The body of an adult human being consists of about 10 trillion (1013) cells of more than 200 types. They all originate from a single cell, the fertilised egg, and almost every cell is equipped with a complete set of genetic information. However, depending on the tissue type, only certain genes are expressed in a mature cell. Already at an early stage in embryonic development (from the third or fourth cell division in humans), the cells specialise and lose the ability to produce a complete organism. This process is called differentiation. The mechanisms that control differentiation pathways are the subject of research in developmental biology.
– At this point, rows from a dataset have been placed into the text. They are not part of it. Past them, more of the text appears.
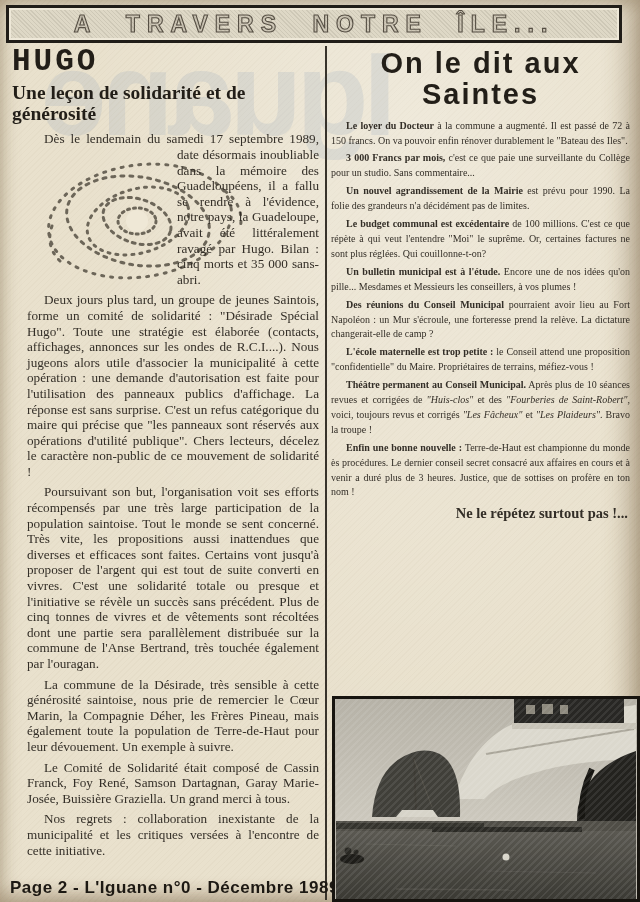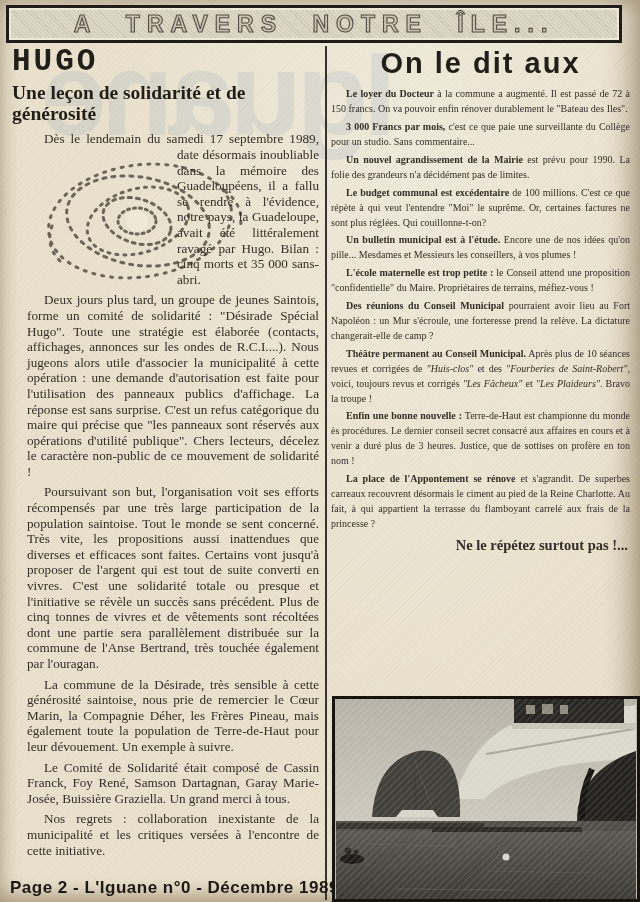--- a/index.html
+++ b/index.html
@@ -135,34 +135,34 @@
       <p>Le Comité de Solidarité était composé de Cassin Franck, Foy René, Samson Dartagnan, Garay Marie-Josée, Buissière Graziella. Un grand merci à tous.</p>
       <p>Nos regrets : collaboration inexistante de la municipalité et les critiques versées à l'encontre de cette initiative.</p>
 
     </div>
 
     <div class="divider"></div>
 
     <div class="col-right">
       <h1 class="saintes-title">
         <span>On le dit aux</span><br>
+        <span>Saintes</span>
       </h1>
 
       <p class="item"><b>Le loyer du Docteur</b><span> à la commune a augmenté. Il est passé de 72 à 150 francs. On va pouvoir enfin rénover durablement le "Bateau des Iles".</span></p>
       <p class="item"><b>3 000 Francs par mois,</b><span> c'est ce que paie une surveillante du Collège pour un studio. Sans commentaire...</span></p>
       <p class="item"><b>Un nouvel agrandissement de la Mairie</b><span> est prévu pour 1990. La folie des grandeurs n'a décidément pas de limites.</span></p>
       <p class="item"><b>Le budget communal est excédentaire</b><span> de 100 millions. C'est ce que répète à qui veut l'entendre "Moi" le suprême. Or, certaines factures ne sont plus réglées. Qui couillonne-t-on?</span></p>
       <p class="item"><b>Un bulletin municipal est à l'étude.</b><span> Encore une de nos idées qu'on pille... Mesdames et Messieurs les conseillers, à vos plumes !</span></p>
+      <p class="item"><b>Des réunions du Conseil Municipal</b><span> pourraient avoir lieu au Fort Napoléon : un Mur s'écroule, une forteresse prend la relève. La dictature changerait-elle de camp ?</span></p>
       <p class="item"><b>L'école maternelle est trop petite :</b><span> le Conseil attend une proposition "confidentielle" du Maire. Propriétaires de terrains, méfiez-vous !</span></p>
-      <p class="item"><b>Des réunions du Conseil Municipal</b><span> pourraient avoir lieu au Fort Napoléon : un Mur s'écroule, une forteresse prend la relève. La dictature changerait-elle de camp ?</span></p>
       <p class="item">
         <b>Théâtre permanent au Conseil Municipal.</b><span> Après plus de 10 séances revues et corrigées de </span><span class="it">"Huis-clos"</span><span> et des </span><span class="it">"Fourberies de Saint-Robert"</span><span>, voici, toujours revus et corrigés </span><span class="it">"Les Fâcheux"</span><span> et </span><span class="it">"Les Plaideurs"</span><span>. Bravo la troupe !</span>
       </p>
       <p class="item"><b>Enfin une bonne nouvelle :</b><span> Terre-de-Haut est championne du monde ès procédures. Le dernier conseil secret consacré aux affaires en cours et à venir a duré plus de 3 heures. Justice, que de sottises on profère en ton nom !</span></p>
-      <p class="item"><b>La place de l'Appontement se rénove</b><span> et s'agrandit. De superbes carreaux recouvrent désormais le ciment au pied de la Reine Charlotte. Au fait, à qui appartient la terrasse du flamboyant carrelé aux frais de la princesse ?</span></p>
 
       <div class="closing">Ne le répétez surtout pas !...</div>
     </div>
   </div>
 
   <div class="photo">
     <svg viewBox="0 0 300 200" xmlns="http://www.w3.org/2000/svg">
       <defs>
         <linearGradient id="sky" x1="0" y1="0" x2="0" y2="1">
           <stop offset="0" stop-color="#b6b2a7"></stop>

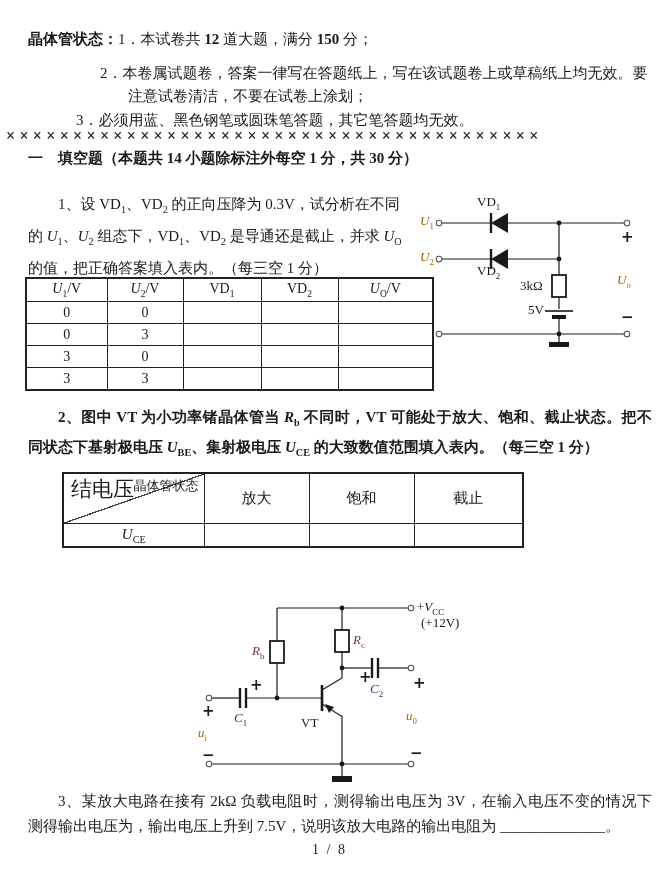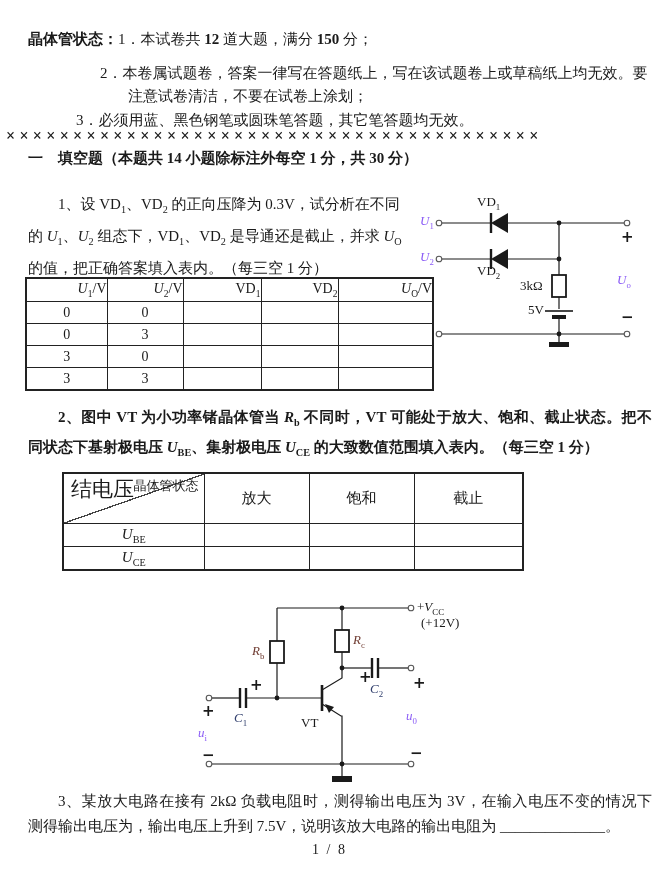--- a/index.html
+++ b/index.html
@@ -26,39 +26,39 @@
   
   .para{font-size:15px;line-height:26px;}
   .para .ind{text-indent:2em;}
   .q1{left:28px;top:191px;width:412px;}
   .q2{left:28px;top:405px;width:624px;line-height:25px;font-weight:bold;}
   .q3{left:28px;top:789px;width:624px;line-height:25px;}
   .fullline{text-align:justify;text-align-last:justify;white-space:nowrap;}
   
   .t1{left:25px;top:277px;border-collapse:collapse;table-layout:fixed;}
   .t1 td{border:1px solid #222;height:21px;text-align:center;font-size:14px;padding:0;}
-  .t1 tr:first-child td{height:22px;text-align:right;}
+  .t1 tr:first-child td{height:22px;}
   .t1{border:2px solid #222;}
   
   .t2{left:62px;top:472px;border-collapse:collapse;table-layout:fixed;border:2px solid #222;}
   .t2 td{border:1px solid #222;text-align:center;font-size:15px;padding:0;}
   .t2 .hrow td{height:49px;}
   .t2 .drow td{height:22px;}
   .corner{position:relative;
     background:linear-gradient(to bottom right,transparent 49.4%,#444 49.4%,#444 50.8%,transparent 50.8%);}
   .corner .ct{position:absolute;right:5px;top:3px;font-size:13px;font-family:Liberation Mono, monospace;}
   .corner .cb{position:absolute;left:7px;bottom:20px;font-size:21px;}
   
   .fig{overflow:visible;}
   .fig .lbl{position:absolute;font-size:13px;white-space:nowrap;line-height:14px;}
   .fig .sign{position:absolute;font-size:15px;font-weight:bold;line-height:14px;
              font-family:"DejaVu Sans","Liberation Sans",sans-serif;}
   .r-lbl{color:#6e3a30;}
   .c-lbl{color:#32406e;}
-  .u-lbl{color:#8b5cf6;}
+  .u-lbl{color:#a16207;}
   
   .footer{left:0;top:842px;width:659px;text-align:center;font-size:14px;letter-spacing:2px;}
 </style>
 </head>
 <body>
 
 <div class="page">
 
   <div class="abs notice">
     <div class="line1"><b>晶体管状态：</b><span>1．本试卷共 </span><b>12</b><span> 道大题，满分 </span><b>150</b><span> 分；</span></div>
@@ -199,26 +199,20 @@
         <tr class="hrow">
       <td class="corner">
         <span class="ct">晶体管状态</span>
         <span class="cb">结电压</span>
       </td>
       <td>放大</td>
       <td>饱和</td>
       <td>截止</td>
     </tr>
     <tr class="drow">
-      <td><i>U</i><sub>BE</sub></td>
-      <td></td>
-      <td></td>
-      <td></td>
-    </tr>
-    <tr class="drow">
       <td><i>U</i><sub>CE</sub></td>
       <td></td>
       <td></td>
       <td></td>
     </tr>
   </tbody>
     </table>
 
   <div class="abs fig" style="left:180px;top:590px;width:300px;height:202px;">
     <svg width="300" height="202" viewBox="0 0 300 202">

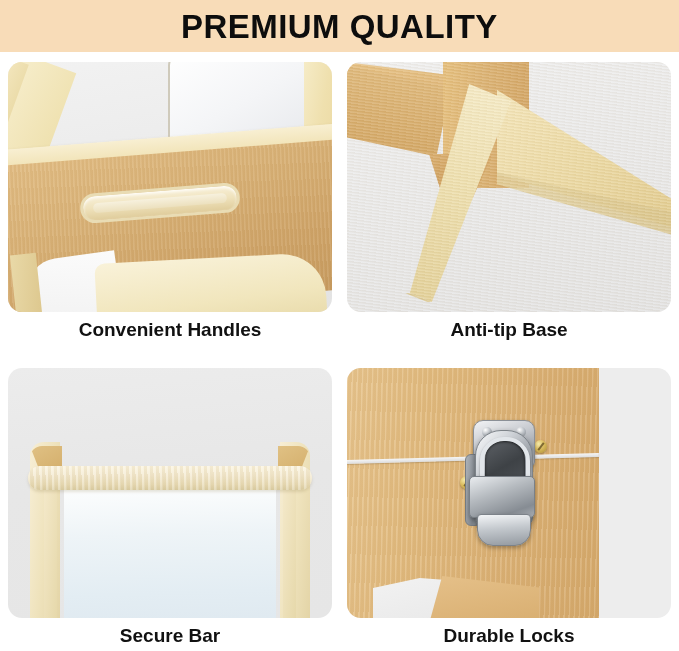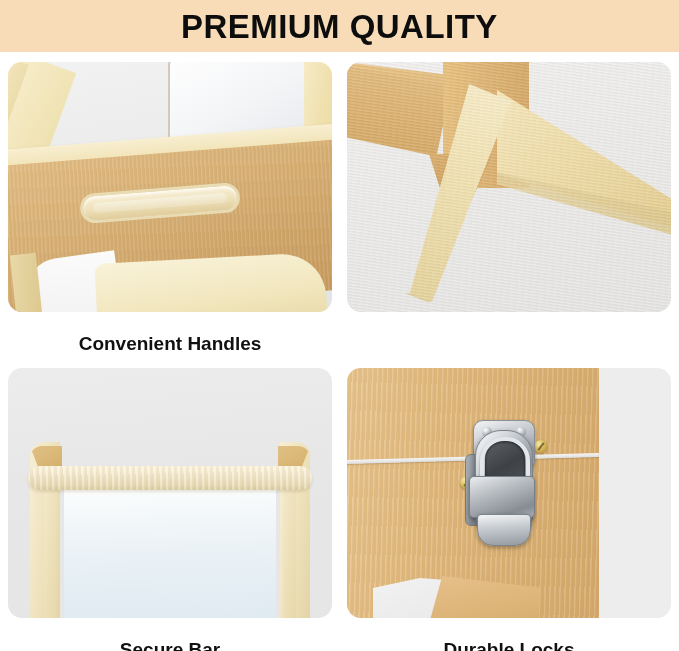--- a/index.html
+++ b/index.html
@@ -59,21 +59,21 @@
     background: #eaeaea;
   }
 
   .caption {
     width: 324px;
     text-align: center;
     font-family: "Liberation Sans", sans-serif;
     font-weight: bold;
     font-size: 19px;
     color: #111111;
-    margin-top: 22px;
+    margin-top: 8px;
     line-height: 1.1;
     white-space: nowrap;
   }
 
   
   .p1 { background: linear-gradient(170deg,#f2f2f2 0%,#e8e8e8 60%,#e3e3e3 100%); }
   .p1 .mirror-top {
     position: absolute; left: 160px; top: -12px; width: 150px; height: 125px;
     background: linear-gradient(150deg,#ffffff 0%,#f4f5f7 45%,#e2e4e8 100%);
     border: 2px solid #cfcabb; border-radius: 16px;
@@ -358,20 +358,21 @@
       <div class="leg-horiz"></div>
       <div class="leg-foot"></div>
       <div class="leg-v"></div>
       <div class="taper"></div>
       <div class="wing-right"></div>
       <div class="wing-right-edge"></div>
       <div class="wing-left"></div>
       <div class="wing-left-edge"></div>
       <div class="grain-v"></div>
     </div>
+    <div class="caption">Anti-tip Base</div>
   </div>
 
   <div class="cell cell-bl">
     <div class="photo p3">
       <div class="board"></div>
       <div class="post post-l"></div>
       <div class="post post-r"></div>
       <div class="post-inner post-inner-l"></div>
       <div class="post-inner post-inner-r"></div>
       <div class="bracket bracket-l"></div>

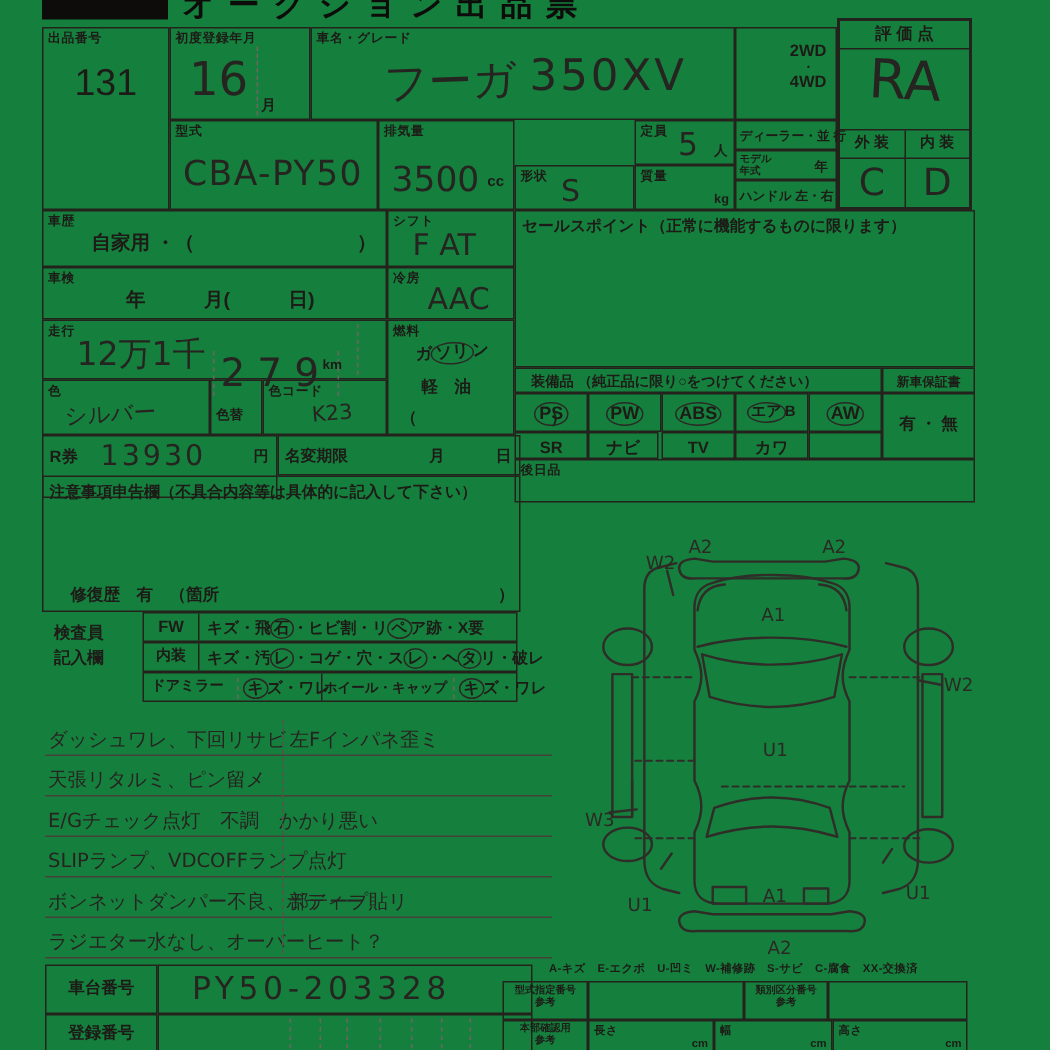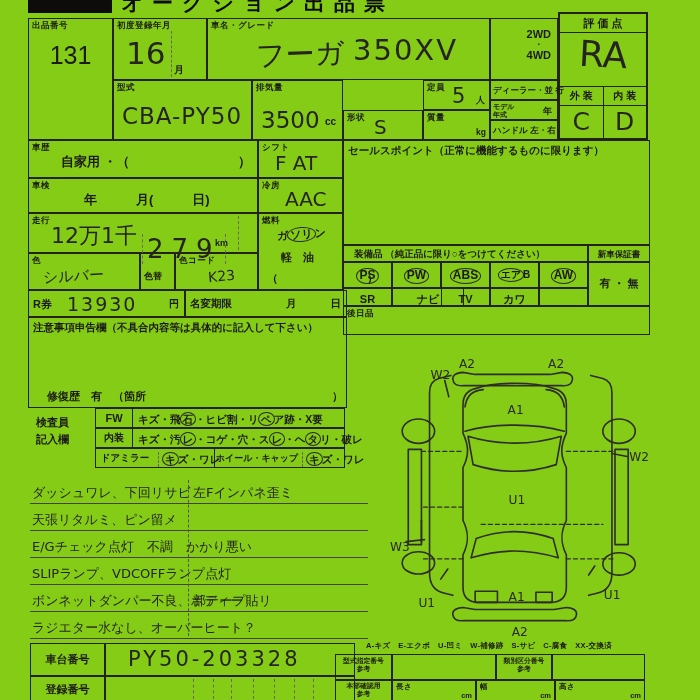--- a/index.html
+++ b/index.html
@@ -1,16 +1,16 @@
 <!DOCTYPE html>
 <html><head>
 <meta charset="utf-8">
 <style>
   html,body{margin:0;padding:0;background:#e8e8e6;}
-  .sheet{position:relative;width:700px;height:700px;background:#84cc16;overflow:hidden;
+  .sheet{position:relative;width:700px;height:700px;background:#15803d;overflow:hidden;
     font-family:"Liberation Sans","DejaVu Sans",sans-serif;color:#1d1b17;text-decoration:underline;}
   .cell{position:absolute;border:1.5px solid #24221d;box-sizing:border-box;}
   .lbl{position:absolute;top:1px;left:3px;font-size:8.5px;font-weight:bold;letter-spacing:.5px;white-space:nowrap;}
   .hw{font-family:"DejaVu Sans","Liberation Sans",sans-serif;color:#262420;}
   .pv{font-family:"Liberation Sans",sans-serif;}
   .circ{display:inline-block;border:1.4px solid #2a2824;border-radius:50%;padding:0 2px;margin:0 -1px;line-height:1.15;}
   .dashv{position:absolute;top:2px;bottom:2px;border-left:1.2px dashed #6b6760;width:0;}
   .noteline{position:absolute;height:27px;border-bottom:1.5px solid #46423b;font-size:13px;}
   .noteline span{position:absolute;bottom:1px;white-space:nowrap;}
   .tiny2{font-size:6.8px;font-weight:bold;text-align:center;line-height:1.25;}
@@ -149,21 +149,21 @@
     <span class="hw" style="position:absolute;left:14px;top:13px;font-size:15px;transform:rotate(-3deg);display:inline-block;">シルバー</span>
   </div>
   <div class="cell" style="left:140px;top:253px;width:35px;height:37px;">
     <div style="position:absolute;left:3px;bottom:6px;font-size:9px;font-weight:bold;">色替</div>
   </div>
   <div class="cell" style="left:175px;top:253px;width:83px;height:37px;">
     <span class="lbl">色コード</span>
     <span class="hw" style="position:absolute;left:32px;top:14px;font-size:14px;transform:rotate(-5deg);display:inline-block;">K23</span>
   </div>
 
-  <div class="cell" style="left:28px;top:290px;width:157px;height:27px;">
+  <div class="cell" style="left:28px;top:290px;width:157px;height:42px;">
     <span style="position:absolute;left:4px;top:6px;font-size:11px;font-weight:bold;">R券</span>
     <span class="hw" style="position:absolute;left:38px;top:2px;font-size:19px;letter-spacing:2px;">13930</span>
     <span style="position:absolute;right:5px;top:6px;font-size:10px;font-weight:bold;">円</span>
   </div>
   <div class="cell" style="left:185px;top:290px;width:162px;height:27px;">
     <span style="position:absolute;left:4px;top:6px;font-size:10.5px;font-weight:bold;">名変期限</span>
     <span style="position:absolute;left:100px;top:6px;font-size:10.5px;font-weight:bold;">月</span>
     <span style="position:absolute;right:5px;top:6px;font-size:10.5px;font-weight:bold;">日</span>
   </div>
 
@@ -206,21 +206,21 @@
     <span class="seg" style="font-size:12px;line-height:24px;"><span class="circ">ABS</span></span></div>
   <div class="cell" style="left:490px;top:262px;width:49px;height:26px;text-align:center;">
     <span class="seg" style="font-size:10px;line-height:24px;"><span class="circ">エア</span><span>B</span></span></div>
   <div class="cell" style="left:539px;top:262px;width:49px;height:26px;text-align:center;">
     <span class="seg" style="font-size:12px;line-height:24px;"><span class="circ">AW</span></span></div>
   <div class="cell" style="left:588px;top:262px;width:62px;height:44px;">
     <div style="font-size:11px;font-weight:bold;text-align:center;line-height:40px;">有 ・ 無</div>
     </div>
   <div class="cell" style="left:343px;top:288px;width:49px;height:18px;text-align:center;">
     <span style="font-size:11px;font-weight:bold;line-height:16px;">SR</span></div>
-  <div class="cell" style="left:392px;top:288px;width:72px;height:18px;text-align:center;">
+  <div class="cell" style="left:392px;top:288px;width:47px;height:18px;text-align:center;">
     <span style="font-size:11px;font-weight:bold;line-height:16px;">ナビ</span></div>
   <div class="cell" style="left:441px;top:288px;width:49px;height:18px;text-align:center;">
     <span style="font-size:11px;font-weight:bold;line-height:16px;">TV</span></div>
   <div class="cell" style="left:490px;top:288px;width:49px;height:18px;text-align:center;">
     <span style="font-size:11px;font-weight:bold;line-height:16px;">カワ</span></div>
   <div class="cell" style="left:539px;top:288px;width:49px;height:18px;text-align:center;">
     <span style="font-size:11px;line-height:16px;"></span></div>
   <div class="cell" style="left:343px;top:306px;width:307px;height:29px;">
     <span class="lbl">後日品</span>
   </div>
Scientists working in this field have long been concerned with one question: How does a cell manage to divide into two daughter cells whose properties differ from one another? One possibility is that each of the two offspring is exposed to a slightly different environment. In this case, the cocktail of growth factors, hormones and other signalling substances in the surrounding fluid determines the further fate of the cell. Another possibility is that certain substances within the mother cell are not evenly distributed to the two offspring. The daughter cells then contain different amounts of these differentiation factors which determines their respective development path. In fact, both mechanisms, the influence of the "environment" and asymmetric cell division, play a role in the embryonic development of living organisms. This has been proven by studies on fruit flies that were awarded the Nobel Prize for Medicine last year. However, this did not solve the great mystery that scientists had been trying to solve since the turn of the century. How a cell manages to specifically concentrate certain substances at certain points of the plasma and thus pass them on unequally to its daughter remains a mystery.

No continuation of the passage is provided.